Factors Predicting Mortality Rate within 30 Days of Patients Presenting with Upper Gastrointestinal Bleeding at NongKhai Hospital
Keywords:
upper gastrointestinal bleeding, predicting factors, mortality rateAbstract
Background: Upper gastrointestinal bleeding is a common emergency in medical practice. According to statistics from NongKhai Hospital for the period 2016 to 2020, the mortality rate was 5.0%. Consequently, inadequate or delayed initial assessment and treatment can significantly increase the mortality rate. Objective: To study (1) factors predicting mortality rate within 30 days of patients presenting with upper gastrointestinal bleeding at NongKhai Hospital. (2) the incidence and causes of upper gastrointestinal bleeding. This retrospective descriptive study collects data from the medical records of patients presenting with upper gastrointestinal bleeding at NongKhai Hospital for 3 years from 1 October 2018 to 30 September 2021. The factors predicting mortality rate within 30 days of patients presenting with upper gastrointestinal bleeding at NongKhai Hospital were analyzed using Univariate analysis and only statistically significant factors (p<0.05) were further analyzed using multiple logistic regression.
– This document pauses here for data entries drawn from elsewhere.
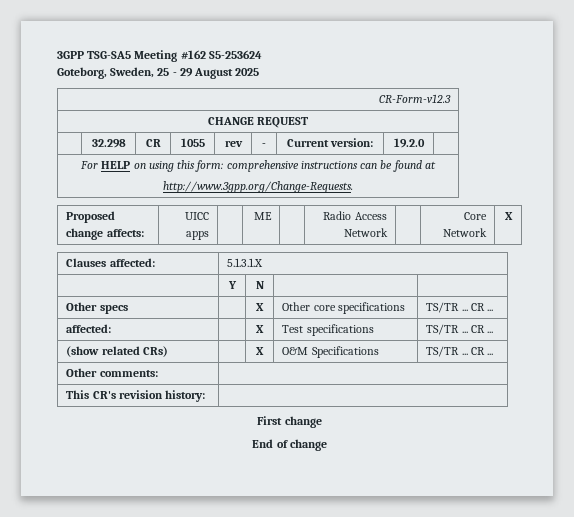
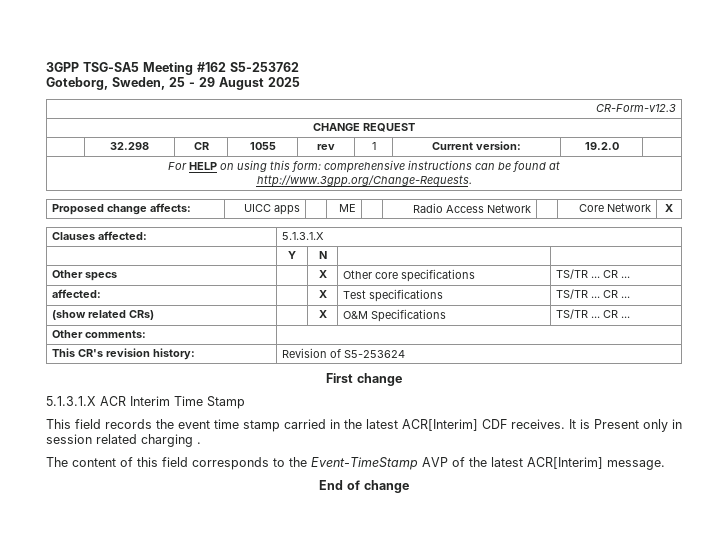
- 3GPP TSG-SA5 Meeting #162 S5-253624
+ 3GPP TSG-SA5 Meeting #162 S5-253762
- | 32.298 | CR | 1055 | rev | - | Current version: | 19.2.0 |
+ | 32.298 | CR | 1055 | rev | 1 | Current version: | 19.2.0 |
- This CR's revision history: |
+ This CR's revision history: | Revision of S5-253624
+ 5.1.3.1.X ACR Interim Time Stamp
+ This field records the event time stamp carried in the latest ACR[Interim] CDF receives. It is Present only in session related charging .
+ The content of this field corresponds to the Event-TimeStamp AVP of the latest ACR[Interim] message.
Results: A total of 780 eligible patients were included in this study with 37 patients having succumbed resulting in a mortality rate of 4.7%. The factors predicting mortality rate within 30 days of patients presenting with upper gastrointestinal bleeding at NongKhai Hospital include male gender, liver cirrhosis, corticosteroid use, INR greater than 1.5, PTT greater than 35 seconds, AST greater than 5 times the normal value, hospital stay longer than 7 days, rebleeding within 48 hours, and complications (p<0.05). Conclusion and recommendations: Patients presenting with upper gastrointestinal bleeding along with the aforementioned risk factors should be closely monitored and surveillance to reduce the risk of complications and in-hospital as well as post-discharge mortality.